Einige Sozialist*innen haben sich den Grünen angeschlossen, aber als Partei akzeptiert sie die Zwänge des kapitalistischen Systems. Sie sehen die Gesellschaft nicht unter Klassengesichtspunkten, geschweige denn, dass sie die Notwendigkeit einer eigenen politischen Stimme der Arbeiter*innenklasse sehen. Wenn eine Gewerkschaft ihnen beitreten würde, hätte sie keinen Einfluss auf die Entscheidungsfindung. 
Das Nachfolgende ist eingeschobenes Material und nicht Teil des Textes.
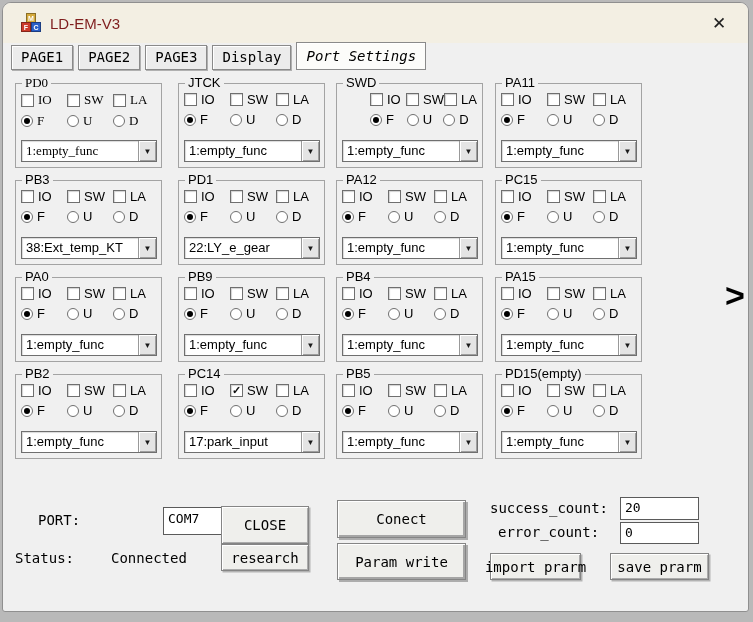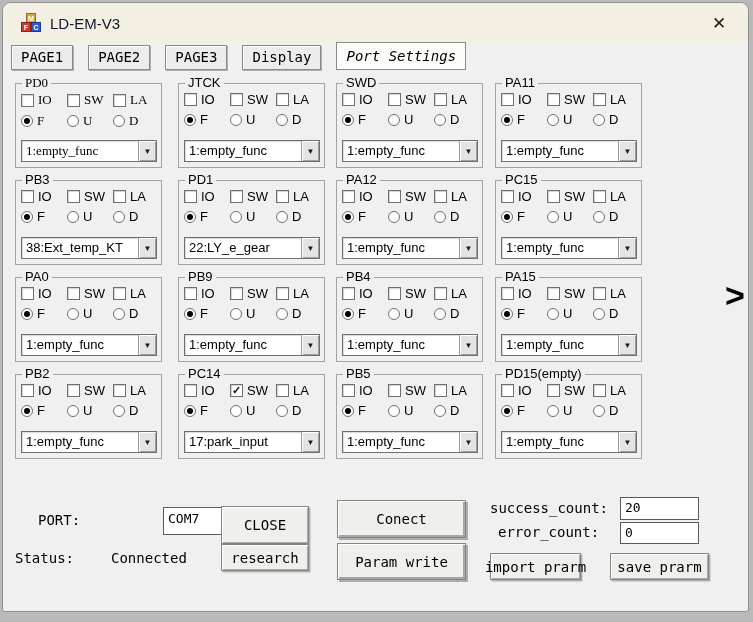--- a/index.html
+++ b/index.html
@@ -23,28 +23,28 @@
     background:#f3efe3;
     display:flex;align-items:center;
   }
   .app-icon{position:relative;width:20px;height:20px;margin-left:18px;}
   .app-icon .blk{position:absolute;width:10px;height:10px;color:#fff;
     font:bold 7px "Liberation Sans",sans-serif;text-align:center;line-height:10px;
     border:1px solid rgba(0,0,0,.35);box-sizing:border-box;}
   .blk-m{left:5px;top:0;background:#d4a93c;}
   .blk-f{left:0;top:9px;background:#cc3a2a;}
   .blk-c{left:10px;top:9px;background:#2b5fc7;}
-  .title-text{margin-left:9px;font-size:15px;color:#0f172a;text-align:center;}
+  .title-text{margin-left:9px;font-size:15px;color:#7f1d1d;text-align:center;}
   .close-btn{
     position:absolute;right:16px;top:8px;width:26px;height:24px;
     display:flex;align-items:center;justify-content:center;
     font-size:17px;color:#222;cursor:default;
   }
   
-  .tabbar{position:absolute;left:8px;top:42px;display:flex;align-items:flex-start;gap:10px;}
+  .tabbar{position:absolute;left:8px;top:42px;display:flex;align-items:flex-start;}
   .tab{
     height:20px;margin-right:5px;padding:1px 9px 2px 9px;
     background:#ececec;
     border:1px solid #8a8a8a;
     box-shadow:inset 1px 1px 0 #ffffff, 1px 1px 0 #b0b0b0;
     font:14px "DejaVu Sans Mono", monospace;
     display:flex;align-items:center;white-space:nowrap;
   }
   .tab.active{
     background:#fcfcfa;height:23px;margin-top:-3px;
@@ -217,21 +217,21 @@
       <label class="opt rd">
         <span class="radio-circle"></span>
         <span class="opt-label">D</span>
       </label>
     </div>
     <div class="combo">
       <span class="combo-value">1:empty_func</span>
       <span class="combo-btn">▼</span>
     </div>
   </div>
-      <div class="port-group" style="left: 333px; top: 80px;">
+      <div class="port-group" style="left: 333px; top: 80px; padding-left: 28px;">
     <span class="port-title">SWD</span>
     <div class="opt-row checks">
       <label class="opt cb">
         <span class="cb-box"></span>
         <span class="opt-label">IO</span>
       </label>
       <label class="opt cb">
         <span class="cb-box"></span>
         <span class="opt-label">SW</span>
       </label>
Im Gegenteil, Caroline Lucas lobte sogar die Zerstörung der Rechte der Gewerkschaften innerhalb der Labour Party in der Vor-Corbyn-Ära, indem sie sagte, dass “Ed Miliband sich dankenswerterweise auf eine Art Reform zubewegt hat. Das gilt auch für einige Gewerkschaftsführer*innen, die vielleicht erkannt haben, dass sie mehr Einfluss hätten, wenn sie nicht so eindeutig an eine Partei gebunden wären – so wie die RSPB [Royal Society for the Protection of Birds] sich wirksam für Vögel einsetzen kann, egal wer an der Macht ist.” (Honourable Friends: Parliament and the Fight for Change) 

Sie scheint nicht bemerkt zu haben, dass angesichts der Tatsache, dass 43 Prozent der britischen Vögel “gefährdet” sind, sich die Fähigkeit des RSPB, Ereignisse durch höfliche Lobbyarbeit bei den etablierten Parteien zu beeinflussen, als sehr begrenzt erwiesen hat!

Die Stimmen für die Grünen sind ein Symptom für die Suche nach einer neuen Partei, die sich unabhängig von den Wünschen der SWP, AWL und Socialist Appeal entwickeln wird. Anstatt den Problemen, mit denen die Arbeiter*innenklasse konfrontiert ist, auszuweichen, sei es durch abstrakte revolutionäre Rhetorik oder das Festhalten an der Labour Party und die Vorhersage einer Katastrophe für alles, was sich außerhalb entwickelt – oder beides im Fall von Socialist Appeal -, sollten Marxist*innen für konkrete Schritte zur Gründung einer eigenen neuen Partei durch die Arbeiter*innenklasse kämpfen. Die Unterstützung von Anträgen, die die Gewerkschaften auffordern, ihre politischen Fonds zu öffnen und Kandidaten aus der Arbeiter*innenklasse bei den Parlamentswahlen zu unterstützen, wäre ein guter Anfang.